### Action item:
Leave out every line before the one containing "- An error in", and set down that line and the rest through the end of the listing exactly.

### Supplied data:
——

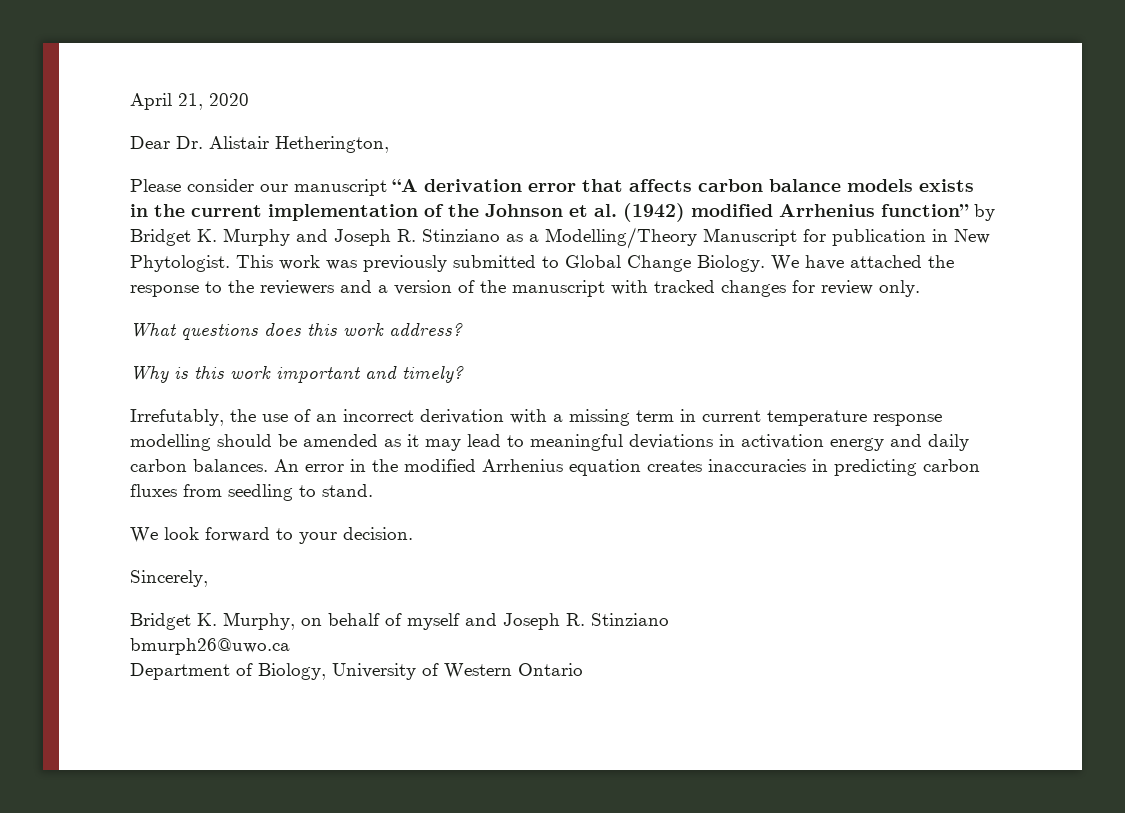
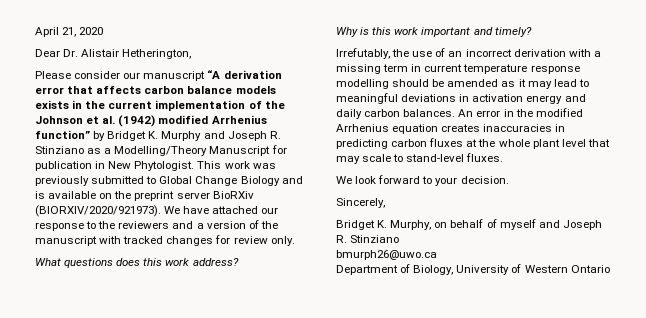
- This work was previously submitted to Global Change Biology.
+ This work was previously submitted to Global Change Biology and is available on the preprint server BioRXiv (BIORXIV/2020/921973).
- We have attached the response to the reviewers and a version of the manuscript with tracked changes for review only.
+ We have attached our response to the reviewers and a version of the manuscript with tracked changes for review only.
- An error in the modified Arrhenius equation creates inaccuracies in predicting carbon fluxes from seedling to stand.
+ An error in the modified Arrhenius equation creates inaccuracies in predicting carbon fluxes at the whole plant level that may scale to stand-level fluxes.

——

### Written answer:
- An error in the modified Arrhenius equation creates inaccuracies in predicting carbon fluxes from seedling to stand.
+ An error in the modified Arrhenius equation creates inaccuracies in predicting carbon fluxes at the whole plant level that may scale to stand-level fluxes.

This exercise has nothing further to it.